Statt tanzsüchtigem Belcanto eher stotternde Maldanza

Der neue Ballettabend mit Balanchine und Bigonzetti

oe
Dortmund, 29/02/2008

Vierhundert Kilometer angereist zur zweiten Vorstellung des neuen Dortmunder Ballettabends, animiert durch die Begeisterungsausbrüche der lokalen Kollegen. Das Haus an diesem Freitagabend gut besucht, aber viele leere Plätze. Die Publikumszustimmung ist einhellig. Meine Begeisterung hält sich in engen Grenzen.

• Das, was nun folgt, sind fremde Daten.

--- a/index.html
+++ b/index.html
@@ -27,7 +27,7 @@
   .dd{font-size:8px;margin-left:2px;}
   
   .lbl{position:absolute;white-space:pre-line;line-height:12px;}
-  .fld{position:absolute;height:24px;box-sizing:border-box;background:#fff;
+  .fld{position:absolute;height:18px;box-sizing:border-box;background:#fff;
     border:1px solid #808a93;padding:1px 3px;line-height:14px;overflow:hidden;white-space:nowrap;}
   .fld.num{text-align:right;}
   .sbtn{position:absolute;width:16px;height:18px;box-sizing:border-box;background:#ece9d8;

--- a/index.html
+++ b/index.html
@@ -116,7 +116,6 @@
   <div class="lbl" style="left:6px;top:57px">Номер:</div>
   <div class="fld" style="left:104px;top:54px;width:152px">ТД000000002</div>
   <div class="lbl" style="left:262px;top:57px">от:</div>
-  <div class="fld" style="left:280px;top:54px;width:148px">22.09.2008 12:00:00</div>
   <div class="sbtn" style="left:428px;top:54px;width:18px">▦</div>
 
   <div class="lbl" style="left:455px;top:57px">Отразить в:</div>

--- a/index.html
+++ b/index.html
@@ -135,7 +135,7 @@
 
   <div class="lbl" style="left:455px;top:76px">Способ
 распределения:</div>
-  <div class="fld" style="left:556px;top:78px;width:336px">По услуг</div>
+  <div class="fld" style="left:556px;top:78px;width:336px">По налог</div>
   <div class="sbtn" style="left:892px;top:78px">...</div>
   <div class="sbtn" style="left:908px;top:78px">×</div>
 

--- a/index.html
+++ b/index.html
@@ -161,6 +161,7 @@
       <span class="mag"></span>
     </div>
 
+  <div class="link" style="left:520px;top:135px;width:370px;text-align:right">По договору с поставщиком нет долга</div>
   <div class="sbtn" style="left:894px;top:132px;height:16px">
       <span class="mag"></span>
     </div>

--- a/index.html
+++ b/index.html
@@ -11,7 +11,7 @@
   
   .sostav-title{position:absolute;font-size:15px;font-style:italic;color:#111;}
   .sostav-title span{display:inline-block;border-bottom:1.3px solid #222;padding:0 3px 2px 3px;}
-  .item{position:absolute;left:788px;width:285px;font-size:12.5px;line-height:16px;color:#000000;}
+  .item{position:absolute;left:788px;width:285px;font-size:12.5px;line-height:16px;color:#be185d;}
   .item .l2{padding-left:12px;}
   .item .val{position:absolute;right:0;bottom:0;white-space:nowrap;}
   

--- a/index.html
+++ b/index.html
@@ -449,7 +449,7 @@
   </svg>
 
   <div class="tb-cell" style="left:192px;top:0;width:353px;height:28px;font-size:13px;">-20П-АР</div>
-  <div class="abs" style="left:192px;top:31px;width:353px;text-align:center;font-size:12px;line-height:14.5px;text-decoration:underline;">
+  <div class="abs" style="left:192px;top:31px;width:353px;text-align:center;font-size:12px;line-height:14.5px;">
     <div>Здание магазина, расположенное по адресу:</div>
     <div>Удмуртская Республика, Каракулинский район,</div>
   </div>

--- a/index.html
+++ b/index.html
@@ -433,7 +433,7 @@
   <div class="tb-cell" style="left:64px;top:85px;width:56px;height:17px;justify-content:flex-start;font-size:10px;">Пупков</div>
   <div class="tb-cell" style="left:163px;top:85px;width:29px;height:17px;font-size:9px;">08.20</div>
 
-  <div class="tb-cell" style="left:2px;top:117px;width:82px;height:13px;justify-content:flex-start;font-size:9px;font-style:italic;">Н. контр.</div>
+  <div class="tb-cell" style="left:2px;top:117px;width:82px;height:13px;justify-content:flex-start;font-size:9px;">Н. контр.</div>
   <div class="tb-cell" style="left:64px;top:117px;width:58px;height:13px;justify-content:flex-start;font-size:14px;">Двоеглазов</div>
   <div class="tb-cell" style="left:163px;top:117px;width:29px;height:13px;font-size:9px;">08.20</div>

Ambitioniert ist er, der Dortmunder Ballettchef Xing Peng Wang (seit 2003). Hat für diesen Abend immerhin das Plazet der Balanchine Foundation für Balanchines „Who Cares“ aus dem Jahr 1970 erhalten, einstudiert von Nanette Glushak. Dabei handelt sich´s um Balanchines Gershwin-Huldigung an den Broadway Musicaltanz der Siebziger. Klassisch grundiert vor der Manhattan Skyline Dorin Gals, deren langgestreckte Testakeln mich an die Sargdeckel der Opfer vom 11. September erinnern (hinterher erfahre ich, dass die Klaviertasten der Gershwin-Songs gemeint sind). Kostümflitter à la Karinska (ebenfalls von Gal). Die obligatorischen Jazz-Synkopen auch in der Choreografie, doch Fred Astaire und Ginger Rodgers würden die ehrenhaften Anstrengungen der tanzenden Borussen wohl eher müde lächelnd registrieren.

In Balanchines „Complete Stories of the Great Ballets“ als ein Champagner-gespritzter trockener Martini annonciert, wirken hier eher wie ein Dornkat aus der Destille unter dem großen U. Ob dergleichen wohl in New York als Semester-Abschlusseinstudierung an der High-School of Performing Arts durchgehen würde? Übrigens nennt der Personenzettel weder die einzelnen Gershwin-Titel noch den Namen ihres Orchesterarrangeurs – ach nicht im zweiten Teil die zugrundeliegenden Rossini-Piecen von Bruno Moretti (und auch nicht die verwendeten Einspielungen). Ach, Rossini! Wie´s einem doch sogleich in den Füßen zuckt, denkt man an Rossini-Respighis „Boutique fantasque“ oder an die Rossini-Arrangements von Benjamin Britten (deren Titel mir entfallen ist – der Fluch dieser mitternächtlichen oe-Elaborate aus fernen Hotelzimmern). Doch Signor Moretti scheint sich perverser Weise hauptsächlich auf ein paar ausgesprochen untänzerische Rossini-Stücke kapriziert zu haben und gönnt uns erst ganz am Schluss den eskalierenden Drive der „Gazza ladra“-Ouvertüre (und nicht das geringste Zitat aus der elektrisierenden „Wilhem Tell“-Ouvertüre).

Und genauso sperrig und widerborstig gibt sich die Choreografie von Bigonzettis „Rossini Cards“. Eine Choreografie, die ständig von Schluckauf-Beschwerden fragmentarisiert wird. Mit zwei Ausnahmen: dem Gag des von der Rampe in den Orchestergraben hechtenden Mark Radjapov – dem im Finale alle Kompaniemitglieder nacheifern – und eine Tafelrunde aller beteiligten achtzehn Dortmunder Tänzer, die Rossinis Melodien im Maldanza-Staccato zerhacken und wie Spielautomaten gestisch nachbuchstabieren. Die „Weltstar-Qualitäten“ des so ambitionierten Dortmunder Balletts unter Xin Peng Wang müssen mir wohl entgangen sein. Keine Furcht also – einstweilen – vor der Chinesen-Attacke, zu der Peking rund um den Erdball angesetzt hat.